Myanmar leader Aung San Suu Kyi has sparked widespread criticism after breaking her silence on the Rohingya refugee crisis by insisting her country was not “afraid of international scrutiny’.
The Nobel Peace laureate on Wednesday made her first address to the nation since attacks by Rohingya Muslim insurgents in Rakhine State on August 25 led to a military response that has forced more than 410,000 Rohingya into neighbouring Bangladesh.
During the 30-minute speech made in English, Ms Suu Kyi said the Myanmar government needed time to find out “what the real problems are” in Rakhine state.
That was despite the fact that the UN and numerous rights groups have issued reports detailing the causes behind the inter-ethnic bloodshed.
Her sole reference to the Rohingya by name was a reference to the Arakan Rohingya Salvation Army (ARSA) militant group, which she claimed was “responsible for acts of terrorism”.
Amnesty International described the speech as a “mix of untruths and victim blaming”.
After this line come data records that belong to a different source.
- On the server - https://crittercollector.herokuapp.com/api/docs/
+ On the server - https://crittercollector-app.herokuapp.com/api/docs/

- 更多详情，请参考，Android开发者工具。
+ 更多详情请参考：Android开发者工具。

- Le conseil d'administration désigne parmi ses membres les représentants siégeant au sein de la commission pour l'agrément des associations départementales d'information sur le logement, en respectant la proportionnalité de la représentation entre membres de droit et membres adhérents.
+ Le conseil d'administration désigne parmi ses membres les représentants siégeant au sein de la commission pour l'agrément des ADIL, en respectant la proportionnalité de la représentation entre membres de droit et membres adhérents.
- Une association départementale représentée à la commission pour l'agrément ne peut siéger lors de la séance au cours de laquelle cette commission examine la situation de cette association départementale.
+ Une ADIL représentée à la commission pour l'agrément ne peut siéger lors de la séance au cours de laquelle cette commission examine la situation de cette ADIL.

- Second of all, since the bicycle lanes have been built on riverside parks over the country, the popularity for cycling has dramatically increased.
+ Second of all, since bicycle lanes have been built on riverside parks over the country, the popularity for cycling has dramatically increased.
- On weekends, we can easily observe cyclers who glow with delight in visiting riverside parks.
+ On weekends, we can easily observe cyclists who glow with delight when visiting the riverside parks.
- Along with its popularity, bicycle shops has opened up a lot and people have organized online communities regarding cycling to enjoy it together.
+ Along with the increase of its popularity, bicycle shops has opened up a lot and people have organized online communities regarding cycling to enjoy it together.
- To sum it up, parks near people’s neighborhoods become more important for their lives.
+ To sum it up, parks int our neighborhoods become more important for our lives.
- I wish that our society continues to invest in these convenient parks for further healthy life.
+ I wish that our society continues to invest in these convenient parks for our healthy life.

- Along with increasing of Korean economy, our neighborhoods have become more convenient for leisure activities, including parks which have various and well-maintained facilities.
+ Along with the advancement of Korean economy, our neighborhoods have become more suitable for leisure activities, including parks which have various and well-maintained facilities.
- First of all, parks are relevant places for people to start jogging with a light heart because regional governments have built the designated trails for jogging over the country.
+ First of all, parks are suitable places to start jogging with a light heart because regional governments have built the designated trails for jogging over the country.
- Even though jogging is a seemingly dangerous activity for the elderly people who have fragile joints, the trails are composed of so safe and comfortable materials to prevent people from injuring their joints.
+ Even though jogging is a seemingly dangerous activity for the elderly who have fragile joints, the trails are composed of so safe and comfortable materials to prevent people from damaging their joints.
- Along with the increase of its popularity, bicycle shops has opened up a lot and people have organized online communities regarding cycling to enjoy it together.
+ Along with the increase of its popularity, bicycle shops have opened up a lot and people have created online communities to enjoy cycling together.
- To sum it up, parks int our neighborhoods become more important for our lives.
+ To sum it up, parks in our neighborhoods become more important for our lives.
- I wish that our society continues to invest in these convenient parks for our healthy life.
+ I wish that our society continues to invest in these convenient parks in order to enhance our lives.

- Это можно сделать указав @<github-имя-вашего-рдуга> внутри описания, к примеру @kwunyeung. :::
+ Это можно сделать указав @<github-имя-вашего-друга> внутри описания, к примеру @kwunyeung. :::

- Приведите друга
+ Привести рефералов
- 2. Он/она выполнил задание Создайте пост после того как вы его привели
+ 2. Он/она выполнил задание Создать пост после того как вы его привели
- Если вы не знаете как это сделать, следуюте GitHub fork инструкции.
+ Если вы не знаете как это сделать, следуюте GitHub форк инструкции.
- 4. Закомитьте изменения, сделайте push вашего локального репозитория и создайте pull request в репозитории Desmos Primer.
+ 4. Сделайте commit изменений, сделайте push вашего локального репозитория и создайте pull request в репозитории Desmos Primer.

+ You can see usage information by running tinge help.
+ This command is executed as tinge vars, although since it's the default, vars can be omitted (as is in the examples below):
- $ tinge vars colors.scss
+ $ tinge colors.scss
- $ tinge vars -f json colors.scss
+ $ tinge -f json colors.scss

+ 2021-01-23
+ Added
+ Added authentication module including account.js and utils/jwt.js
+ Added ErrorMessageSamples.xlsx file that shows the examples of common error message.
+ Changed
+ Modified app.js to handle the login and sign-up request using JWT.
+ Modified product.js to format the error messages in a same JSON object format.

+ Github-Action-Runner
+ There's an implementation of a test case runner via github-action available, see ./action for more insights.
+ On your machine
The human rights group said Ms Suu Kyi and her government were “burying their heads in the sand” for ignoring the role of the Myanmar army in the violence.
The United Nations has branded the military operation in the western state ethnic cleansing. Ms Suu Kyi did not address that accusation, but said her government was committed to the rule of law.
“We condemn all human rights violations and unlawful violence. We are committed to the restoration of peace and stability and rule of law throughout the state,” Ms Suu Kyi, whose official title is State Counselor, said in her address in the capital, Naypyitaw.
Long feted in the West for her role as champion of democracy in the Buddhist-majority country during years of military rule and house arrest, Ms Suu Kyi has faced growing criticism for her silence over the abuses faced by the Rohingya.
“Action will be taken against all people regardless of their religion, race and political position, who go against the law of the land and violate human rights,” she said.
“We feel deeply for the suffering of all the people caught up in the conflict.”
Penny Green, a professor of law at Queen Mary University of London who studies the Rohingya conflict, was quoted by CNN as saying Ms Suu Kyi’s was “disingenuous” and “filled with underlying denials” that she said was “typical of the way in which state criminals behave.”
Ms Green said the Myanmar leader’s connection of the Rohingya to the ARSA militant group was behaviour common among those targeting an ethnic group.
“She [Ms Suu Kyi] chooses to use the word in relation to a terrorist group, that means that is the only identity that Rohingya will be attached to, from her perspective and she hopes from the international perspective,” Ms Green said.
She said Ms Suu Kyi’s claim that the Rohingya crisis was deescalating was particularly “absurd”.
Azeem Ibrahim, a senior fellow at the Center for Global Policy and author of The Rohingyas: Inside Myanmar’s Hidden Genocide, said Ms Suu Kyi was “no longer a peace campaigner”.
“She’s evolved and transitioned into a full-time politician,” Mr Ibrahim told CNN.